COMPSTAT 2024: Start Registration
View Submission - COMPSTAT2024
A0300
Title: On Lasso Poisson regression for categorical variables Authors:  Mariko Yamamura - Hiroshima University (Japan) [presenting]
Mineaki Ohishi - Tohoku University (Japan)
Hirokazu Yanagihara - Hiroshima University (Japan)
Abstract: One of the main advantages of the Lasso is that it provides estimation results with zero coefficients. This means that explanatory variables with estimated coefficients of zero are not included in the model. The case to be considered is that of a categorical explanatory variable. When estimation using Lasso is performed on a categorical variable, some of the multiple categories in the categorical variable will be estimated as zero.
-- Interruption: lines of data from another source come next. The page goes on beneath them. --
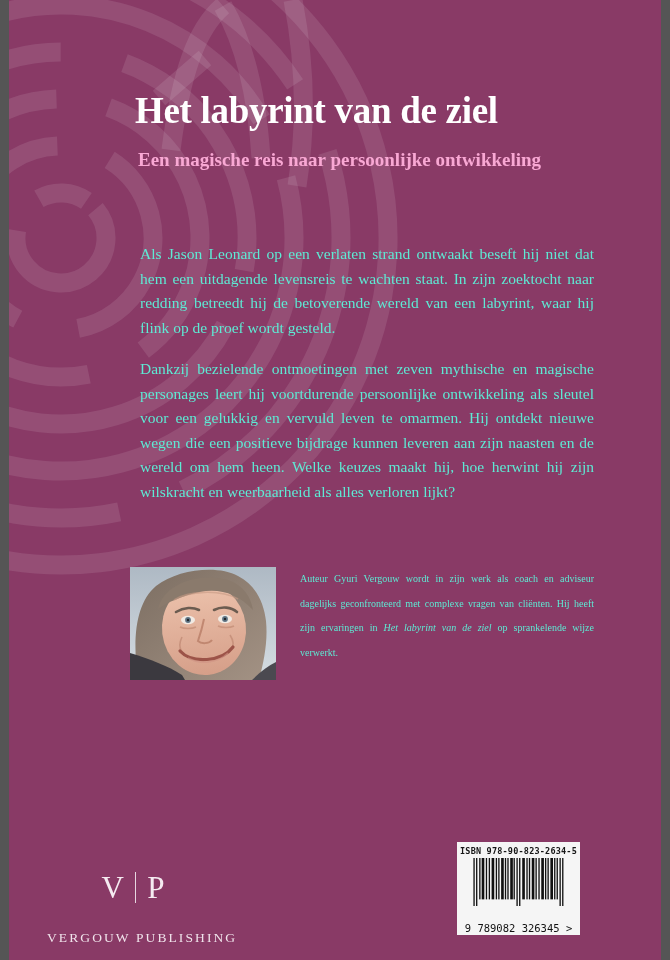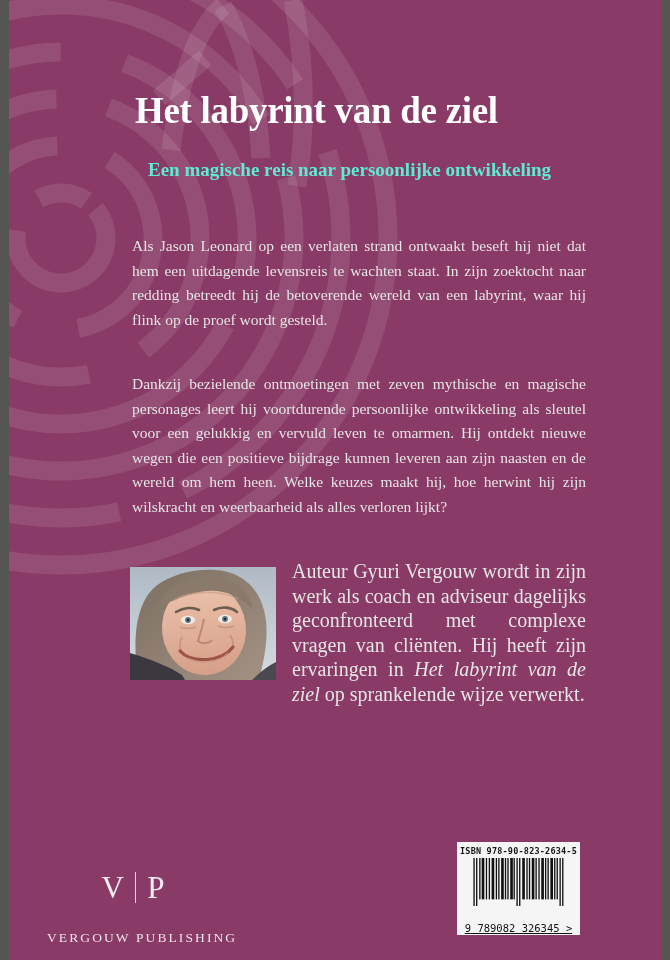--- a/index.html
+++ b/index.html
@@ -8,36 +8,36 @@
     background:#893a66;overflow:hidden;
     font-family:"Liberation Serif", serif;
   }
   .labyrinth{position:absolute;left:0;top:0;pointer-events:none;}
   .title{
     position:absolute;left:126px;top:90px;margin:0;
     font:700 37px/1.15 "Liberation Serif", serif;
     color:#ffffff;letter-spacing:-0.3px;white-space:nowrap;
   }
   .subtitle{
-    position:absolute;left:127px;top:147px;margin:12px;
+    position:absolute;left:127px;top:147px;margin:2px;
     font:700 19px/1.2 "Liberation Serif", serif;
-    color:#5eead4;white-space:nowrap;
+    color:#f9a8d4;white-space:nowrap;
   }
   .syn,.bio{
     font:400 15.5px/24.6px "Liberation Serif", serif;
-    color:#e5e5e5;text-align:justify;margin:0;
+    color:#5eead4;text-align:justify;margin:8px;
   }
   .p1{position:absolute;left:123px;top:234px;width:454px;}
-  .p2{position:absolute;left:123px;top:372px;width:454px;}
+  .p2{position:absolute;left:123px;top:349px;width:454px;}
   .photo{
     position:absolute;left:121px;top:567px;width:146px;height:113px;
     overflow:hidden;
   }
   .photo svg{display:block;}
-  .bio{position:absolute;left:283px;top:559px;width:294px;font-size:20px;line-height:24.6px;}
+  .bio{position:absolute;left:283px;top:559px;width:294px;font-size:10px;line-height:24.6px;}
   .bio i{font-style:italic;}
   .publisher{
     position:absolute;left:38px;top:872px;width:172px;
     text-align:center;color:#f0e3eb;
   }
   .vp{
     display:flex;align-items:center;justify-content:center;gap:11px;
     font:400 31px/1 "Liberation Serif", serif;color:#f5ebf1;
   }
   .vp .bar{width:1.5px;height:31px;background:#e6d7e0;}
@@ -52,21 +52,21 @@
     display:flex;flex-direction:column;align-items:center;
     padding-top:3px;
   }
   .isbn{
     font:700 8.5px/12px "DejaVu Sans Mono", monospace;
     color:#161616;letter-spacing:0.2px;white-space:nowrap;
   }
   .bars{display:block;margin-top:1px;}
   .digits{
     font:400 10.5px/13px "DejaVu Sans Mono", monospace;
-    color:#111;white-space:nowrap;margin-top:16px;text-decoration:underline;
+    color:#111;white-space:nowrap;margin-top:16px;
   }
 </style>
 </head>
 <body>
 
 <div class="cover">
 
   <svg class="labyrinth" width="480" height="640" viewBox="0 0 480 640" aria-hidden="true">
     <g fill="none" stroke="rgba(255,255,255,0.10)" stroke-width="19">
       <circle cx="52" cy="238" r="45" stroke-dasharray="180 40 50 19" transform="rotate(-40 52 238)"></circle>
This does not mean that the categories estimated as zero are not included in the model but rather that they are chosen as a baseline for the categorical variables. Since the estimates of the coefficients for each category of a categorical variable and the interpretation of these estimates depend on the baseline, it is crucial to identify the baseline category. The aim is to identify which categories are estimated to be zero. The objective function is a Lasso-Poisson regression in which all the explanatory variables are categorical. Theoretical clarifications and numerical experiments show that the baseline corresponds to a category with a coefficient equal to the weighted median of the coefficients of the categorical variable.